Researchers at the University of Maryland School of Medicine (UMSOM) launched a new online tool that could more quickly advance medical discoveries to reverse progressive hearing loss. The tool enables easy access to genetic and other molecular data from hundreds of technical research studies involving hearing function and the ear. The research portal called gene Expression Analysis Resource (gEAR) was unveiled in a study last month in Nature Methods. It is operated by a group of physician-scientists at the UMSOM Institute for Genome Sciences (IGS) in collaboration with their colleagues at other institutions.
The portal allows researchers to rapidly access data and provides easily interpreted visualizations of datasets. Scientists can also input their own data and compare it to other datasets to help determine the significance of their new finding.
“It saves scientists a huge amount of time,” said study corresponding author Ronna Hertzano, MD, Ph.D., Associate Professor of Otorhinolaryngology-Head & Neck Surgery at UMSOM and founder of the gEAR. “Instead of relying only on identifying mutations in genes for hearing loss, researchers can easily identify which cells express any gene in the ear, and how this expression changes, for example, as a result of noise exposure or in processes of regeneration in other species.”
Dr. Hertzano and her team recently added data from the BRAIN initiative to a specialized domain of the gEAR portal to provide access to those performing neuroscience studies to better understand brain function and neurodegenerative diseases like Alzheimer’s. The portal is free and available to any researcher seeking access.
Users of the portal can do a variety of applications depending on their needs. They can access the dataset uploader and add their dataset into gEAR to view their data in a private setting. This enables them to see their findings in the context of other public data before posting their results online or submitting their paper for publication. Once a manuscript is published, a permalink can be included in the manuscript which links readers directly to a curated view of that dataset.
“The gEAR portal currently includes over 800 datasets, which we carefully reviewed before inputting,” said Dr. Hertzano. “We currently have more than 1,200 registered users and over 80 citations in research studies. We are expecting a large increase now that our methods paper is published.” She and her colleagues did a soft launch of the portal a few years earlier and publicized its existence via discussions with colleagues and user workshops at scientific meetings.
The Hearing Restoration Project, a non-profit research consortium funded by the Hearing Health Foundation, provided initial support of gEAR in an effort to better understand the mystery of hair cell regeneration—why hair cells in the ear regenerate in certain animals but not in humans. Our hair cells do not naturally regenerate when they die off due to aging, excess noise, or exposure to certain potent medications like chemotherapy drugs for cancer. For this reason, hearing loss is usually permanent and cannot be reversed. The consortium uses genomic analyses to compare molecular processes in species that do not regenerate hair cells. “The gEAR team closely interacts with the consortium researchers who also serve as our focus group, providing priceless feedback and suggestions,” Dr. Hertzano said.
Understanding how the expression of certain genes plays a role in hair cell regeneration—and how enzymes and other proteins mediate that process—could lead to new treatments to reverse hearing loss by triggering a regeneration of these cells.

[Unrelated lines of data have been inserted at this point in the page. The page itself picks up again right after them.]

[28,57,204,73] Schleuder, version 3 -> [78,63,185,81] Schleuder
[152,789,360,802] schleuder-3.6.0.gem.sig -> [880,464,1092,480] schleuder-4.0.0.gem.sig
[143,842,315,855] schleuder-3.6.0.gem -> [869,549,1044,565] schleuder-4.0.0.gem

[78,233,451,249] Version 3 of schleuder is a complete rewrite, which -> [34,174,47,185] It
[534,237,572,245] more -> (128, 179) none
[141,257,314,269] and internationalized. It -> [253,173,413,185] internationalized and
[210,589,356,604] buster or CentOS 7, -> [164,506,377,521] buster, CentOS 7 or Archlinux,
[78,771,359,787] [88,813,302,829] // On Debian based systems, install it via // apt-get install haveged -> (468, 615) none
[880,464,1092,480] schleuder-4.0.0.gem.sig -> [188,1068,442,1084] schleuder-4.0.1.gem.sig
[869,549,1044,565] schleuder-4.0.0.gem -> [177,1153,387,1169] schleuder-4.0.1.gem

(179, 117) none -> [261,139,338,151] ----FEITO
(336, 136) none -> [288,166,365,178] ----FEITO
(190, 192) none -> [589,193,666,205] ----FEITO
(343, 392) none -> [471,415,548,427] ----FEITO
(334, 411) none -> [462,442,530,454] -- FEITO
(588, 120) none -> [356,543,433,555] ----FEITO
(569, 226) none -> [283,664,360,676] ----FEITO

“By enabling rapid access to enormous datasets, the gEAR portal can serve as a valuable hub for community building around common research areas,” said Claire M. Fraser, Ph.D., the Dean’s Endowed Professor of Medicine, Microbiology and Immunology, and Director of IGS. “Having access to data in large repositories is not enough. What’s essential is that gEAR curates and organizes the data into an accessible format so it can be used to address important scientific questions.”
Study lead author Joshua Orvis, Lead Bioinformatics Software Engineer at IGS and study co-author Yang Song, Ph.D., Bioinformatics Analyst II at IGS, were instrumental in the development of gEAR. Researchers from the University of Maryland, College Park, National Institute on Deafness and Other Communication Disorders, University of Iowa, Johns Hopkins University School of Medicine, and Bar-Ilan University in Israel also contributed to this study.